Dans un deuxième temps, la pratique de la sophrologie permet de prendre conscience de ses ressources, de ses capacités actuelles et potentielles, pour optimiser ses interactions avec son environnement de manière à obtenir le plus de bien-être, le plus de satisfaction de ses besoins, le plus efficacement possible et avec le plus d'efficience possible.

Au fil des séances, L. va progressivement maîtriser son désarroi et installer en elle une base de sécurité, qui vont lui permettre d'affiner et de rectifier la perception qu'elle a de la situation, des autres et de soi-même dans cette situation qui lui pose problème.
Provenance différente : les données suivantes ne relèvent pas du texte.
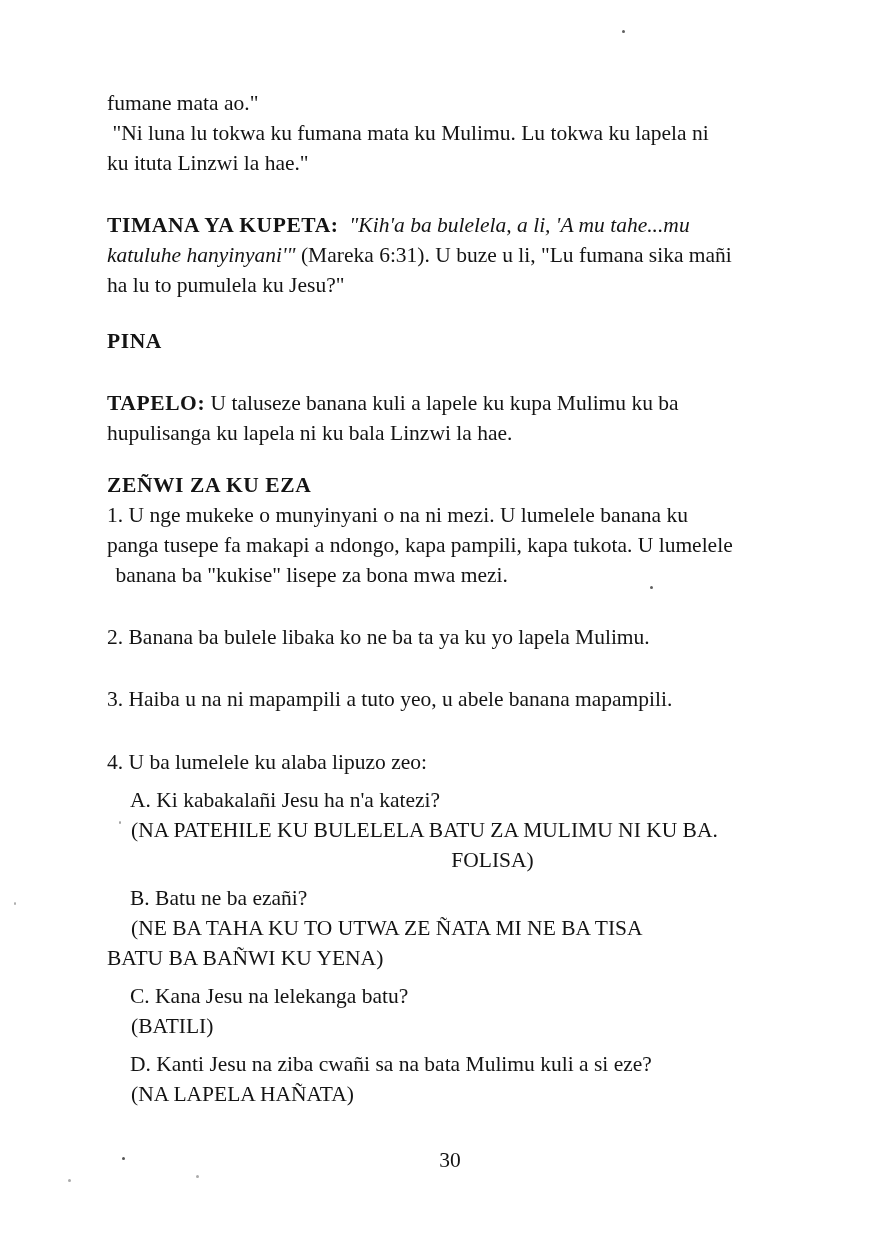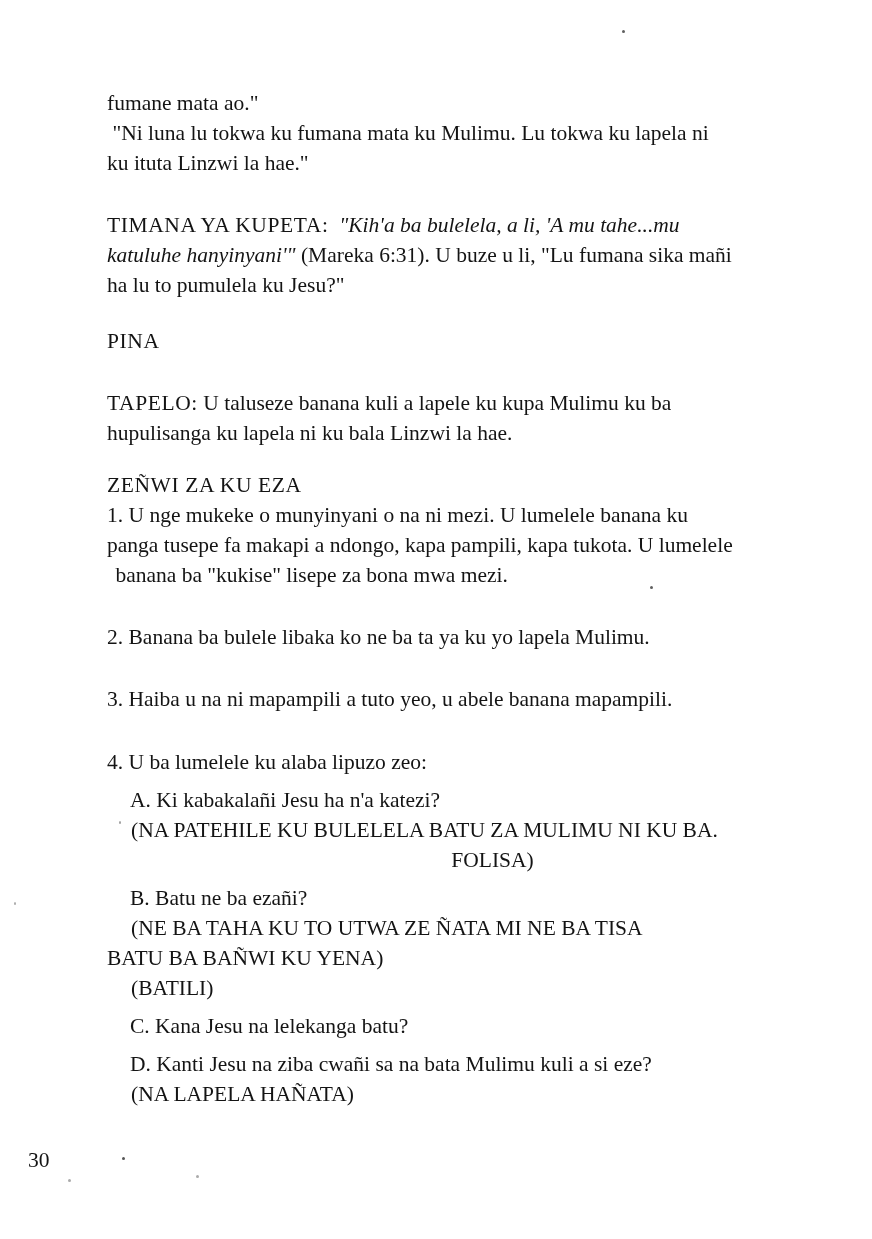--- a/index.html
+++ b/index.html
@@ -17,7 +17,7 @@
   .block { position: absolute; left: 107px; right: 40px; line-height: 30px; }
   .ln { white-space: pre; }
   .i { font-style: italic; }
-  .head { font-weight: normal; letter-spacing: 0.6px; }
+  .head { font-weight: bold; letter-spacing: 0.6px; }
   .indent-sm { margin-left: 3px; }
   .indent-q { margin-left: 23px; margin-top: 8px; }      
   .indent-ans { margin-left: 24px; }    

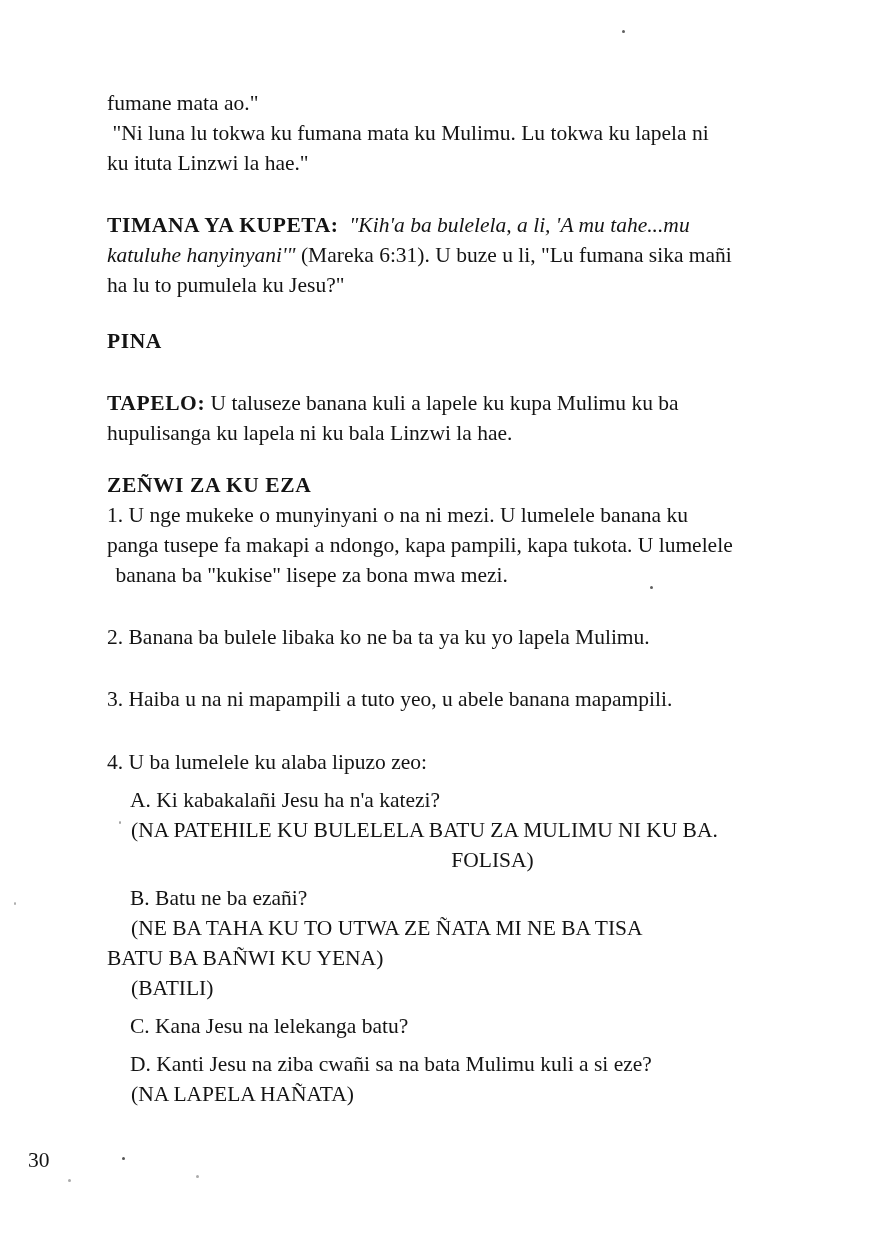--- a/index.html
+++ b/index.html
@@ -80,8 +80,8 @@
     <div class="ln indent-q">B. Batu ne ba ezañi?</div>
     <div class="ln indent-ans">(NE BA TAHA KU TO UTWA ZE ÑATA MI NE BA TISA</div>
     <div class="ln">BATU BA BAÑWI KU YENA)</div>
+    <div class="ln indent-q">C. Kana Jesu na lelekanga batu?</div>
     <div class="ln indent-ans">(BATILI)</div>
-    <div class="ln indent-q">C. Kana Jesu na lelekanga batu?</div>
     <div class="ln indent-q">D. Kanti Jesu na ziba cwañi sa na bata Mulimu kuli a si eze?</div>
     <div class="ln indent-ans">(NA LAPELA HAÑATA)</div>
   </div>

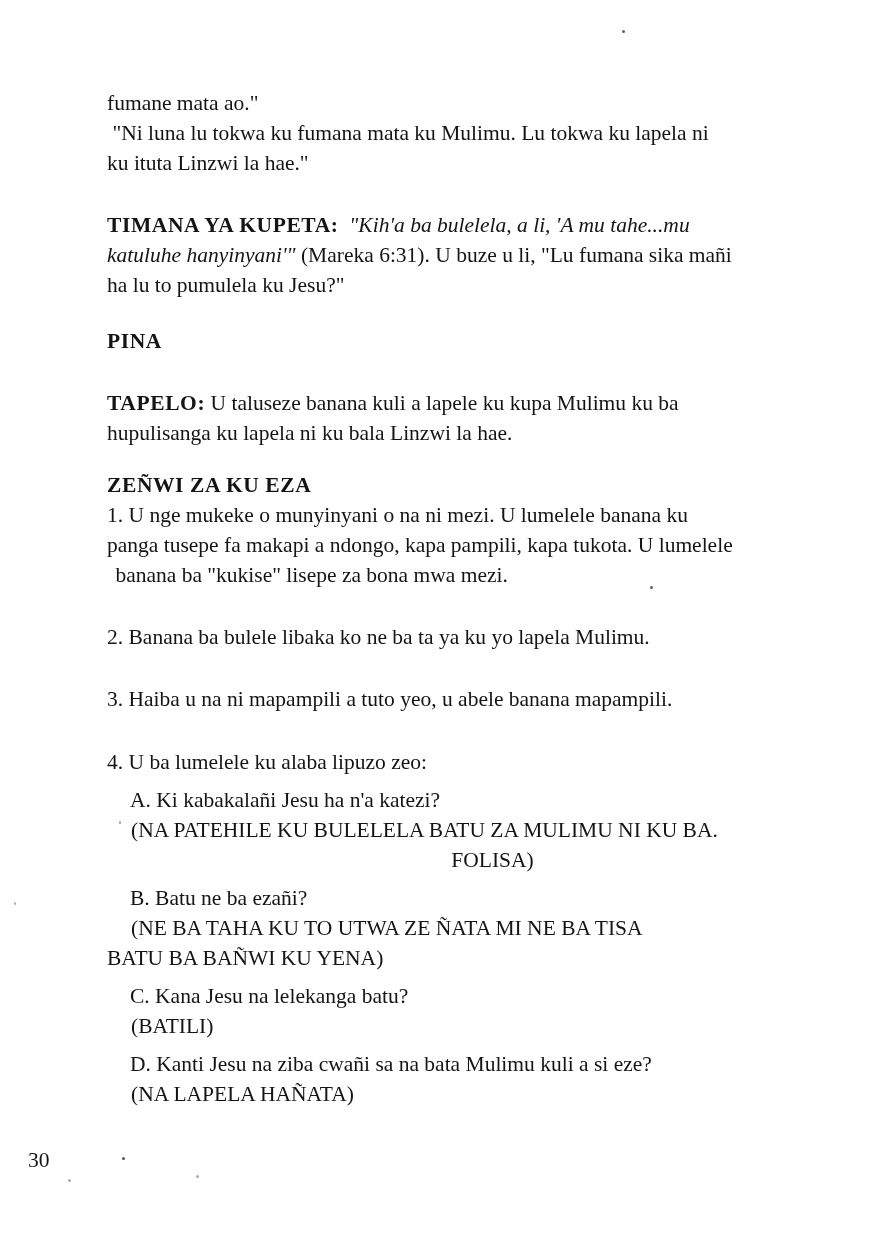--- a/index.html
+++ b/index.html
@@ -24,7 +24,7 @@
   .indent-ans2 { margin-left: 46px; text-align: center; }   
   .pagenum {
     position: absolute; left: 0; right: 0; top: 1145px;
-    text-align: left; line-height: 30px; padding-left: 28px;
+    text-align: center; line-height: 30px; padding-left: 28px;
   }
   .speck { position: absolute; background: #2a2a2a; border-radius: 50%; opacity: .75; }
 </style>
En particulier, elle prend conscience qu'elle se fait "virer" seulement quand elle est dans les situations où elle est confrontée à un enjeu de survie (elle a besoin de cet emploi pour avoir des ressources pour se loger et se nourrir, elle et son mari, au chômage et dépressif) et où elle est en interaction avec une personne détentrice d'une autorité. Elle prend aussi conscience de sa posture physique (assise sur une fesse, regard fuyant, ...), du ton de sa voix et d'un tic verbal ("Hihihi ! Je ne sais pas si je saurai faire !") dans de telles situations et de l'émotion (une peur panique) qui l'envahit à ce moment là.

Ces prises de conscience ouvrent la porte à des souvenirs d'enfance. Elle reprend contact alors avec la petite fille qu'elle était et à sa peur d'être rejetée par son père, trop exigeant; elle se souvient qu'à cette époque, elle avait opté pour une stratégie de gentillesse et de séduction envers son père, sur le modèle de sa mère, et à l'inverse de son frère qui tentait, lui, de satisfaire les exigences de son père, au prix d'humiliations verbales dont elle était témoin et qui la blessaient elle aussi; pour ne pas enfoncer davantage ce grand frère qu'elle chérissait, elle avait choisi de ne pas faire mieux que lui. Cette stratégie astucieuse, faite de compromis face à une situation familiale complexe, lui apportait en outre des bénéfices en terme d'attention de la part de sa mère qui l'aidait beaucoup dans ses tâches scolaires.